Человек с чайным подносом явился… Из-за ширмы чья-то рука навела на меня стекло фотографического аппарата… Затем мне предлагались вопросы о каких-то неизвестных людях, о моих с ними отношениях и т. д. Я решительно ничего не понимал. «Здесь какое-нибудь недоразумение», — говорил я. «По всей вероятности, недоразумение», — соглашался прокурор. Я не помню подробностей, все происходило точно в каком сне, как и все последующее. Отчетливо сохранился в моей памяти штатский господин. Он ничего не говорил, ни о чем не спрашивал, а сидел, наклонясь над какими-то бумагами, весь поглощенный их содержанием; но с его макушки, из-за поредевших черных волос, скромно выглядывала какая-то любопытная шишка; мне все время казалось, что она внимательно за мною наблюдает и старается проникнуть в мои думы и мысли. Помню еще, что меня опять вызывали, потом судили и повезли обратно в Семениху.

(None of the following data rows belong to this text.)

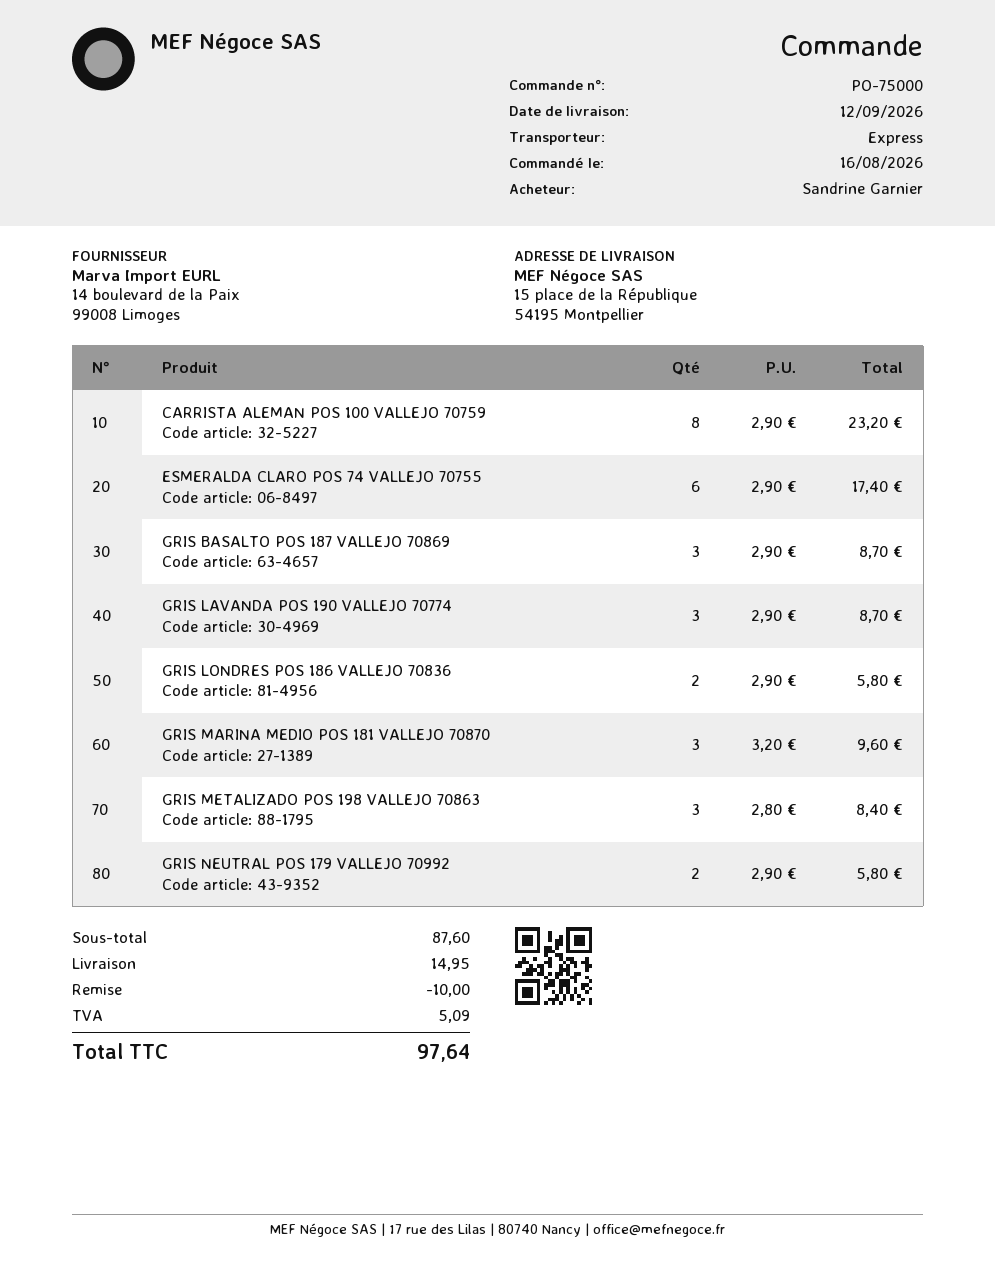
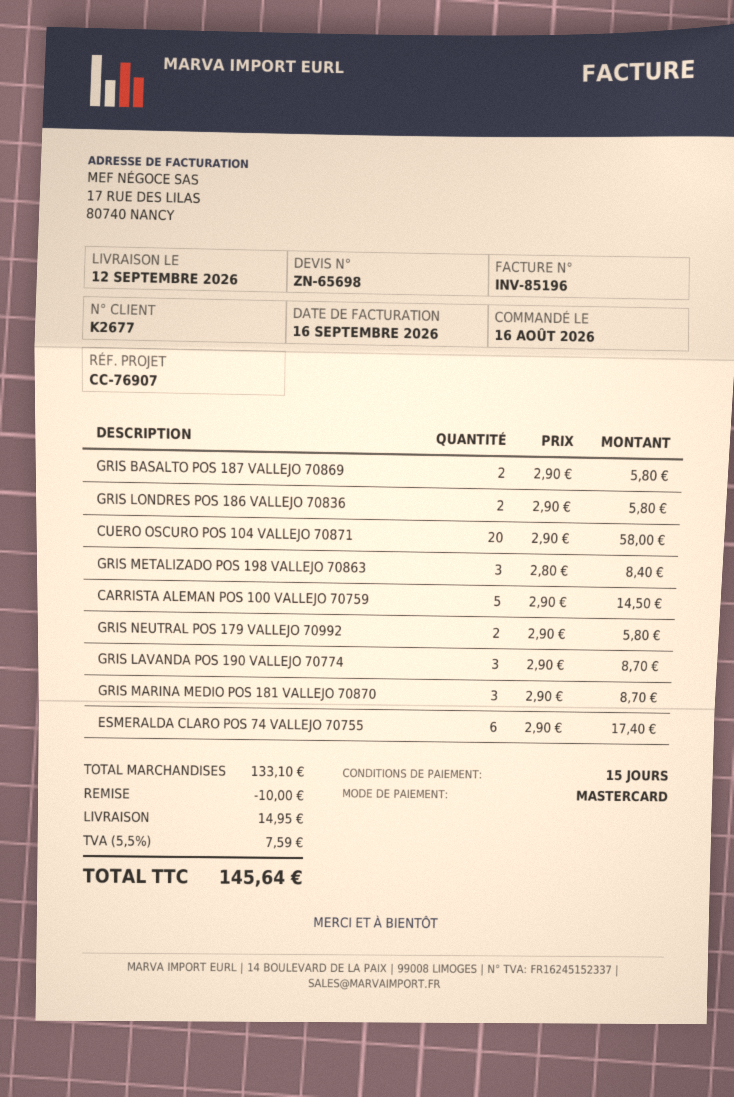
CARRISTA ALEMAN POS 100 VALLEJO 70759: 8 x 2.90 = 23.20 -> 5 x 2.90 = 14.50
GRIS BASALTO POS 187 VALLEJO 70869: 3 x 2.90 = 8.70 -> 2 x 2.90 = 5.80
GRIS MARINA MEDIO POS 181 VALLEJO 70870: 3 x 3.20 = 9.60 -> 3 x 2.90 = 8.70
CUERO OSCURO POS 104 VALLEJO 70871: none -> 20 x 2.90 = 58.00
subtotal: 87.60 -> 133.10
tax: 5.09 -> 7.59
total: 97.64 -> 145.64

В полном расцвете стояла весна, какой я на севере еще ни разу не видывал. Кругом все ярко зеленело, везде пестрели цветы, леса синели, бесконечные, словно море, звенели в чистом прозрачном воздухе жаворонки, а по берегам гулко резвящейся речки, в пышных зеленых кустах, без умолку заливались соловьи. Высокое небо, распростершееся голубым сводом, ликовало вместе с обновленною природой, а великолепное солнце сыпало миллионы лучей света и тепла на счастливо вздыхавшую землю, вызывая все к жизни, радости и любви… А я должен был умереть… За что? что я сделал?

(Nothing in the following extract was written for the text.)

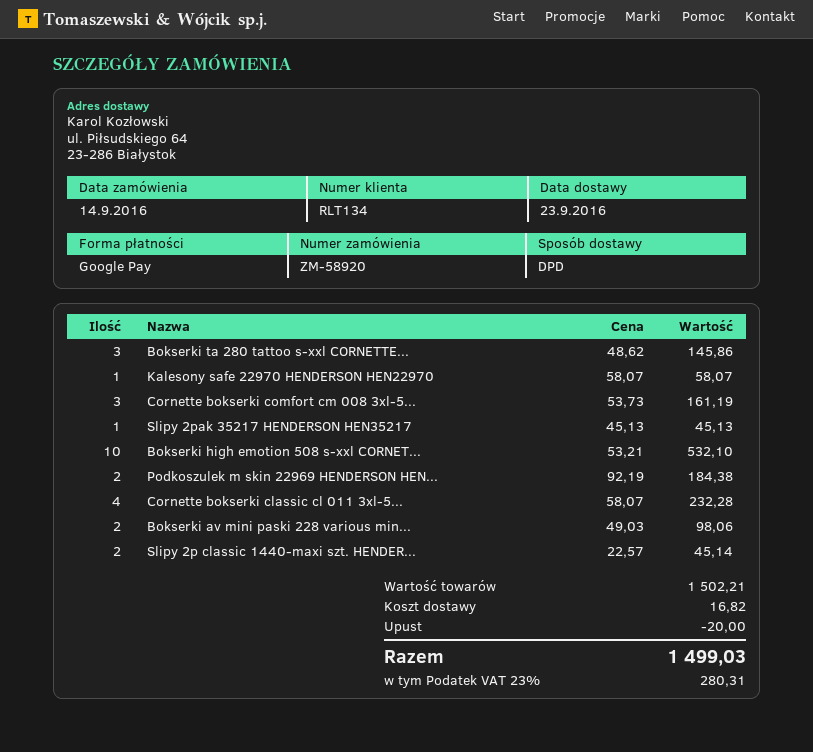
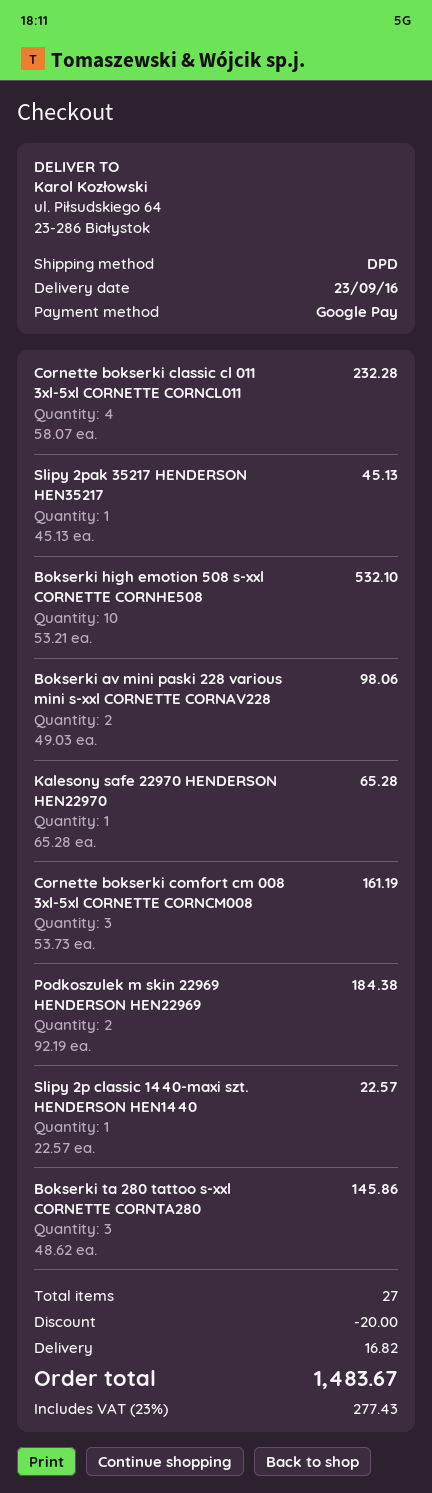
Kalesony safe 22970 HENDERSON HEN22970: 1 x 58.07 = 58.07 -> 1 x 65.28 = 65.28
Slipy 2p classic 1440-maxi szt. HENDER...: 2 x 22.57 = 45.14 -> 1 x 22.57 = 22.57
tax: 23% = 280.31 -> 23% = 277.43
total: 1499.03 -> 1483.67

На самом возвышенном пункте увала [Увал — вытянувшаяся в длину возвышенность с пологими склонами.], против окон моей деревенской квартирки, был воздвигнут помост. Меня привезли… Внизу помоста сидели: исправник и знакомый мне товарищ прокурора с одной стороны, волостной старшина и писарь — с другой. Возвышались два столба с перекладиною и веревкою, с готовою петлей, между столбами виднелась бочка, к ней была приставлена лестница. Священник отсутствовал. Я не заметил и исполнителя казни. Один, по лестнице, взбираюсь на бочку. Передо мною на десятки верст развернулась окрестность, вся — в сиянии весеннего утра, наполненная чарующими голосами и звуками. Неудержимое, странное чувство жизни во мне всколыхнулось… Неужели я умру? Еще несколько минут — и я не увижу больше ни этого солнца, ни этих лесов, ни ярко зеленеющих высокою рожью полей, перестану слышать, и сердце, бьющееся любовью к людям и природе, навеки замрет… Я опустил глаза вниз. Вижу печальное, взволнованное лицо Василия Дмитриевича; он боязливо, но с участием посматривает на меня и украдкою вытирает глаза. Слышу, товарищ прокурора говорит:

— Не пора ли приступить?

— Подождать бы, — негромко отвечает старшина. — Вон, гляди, с помилованием едут!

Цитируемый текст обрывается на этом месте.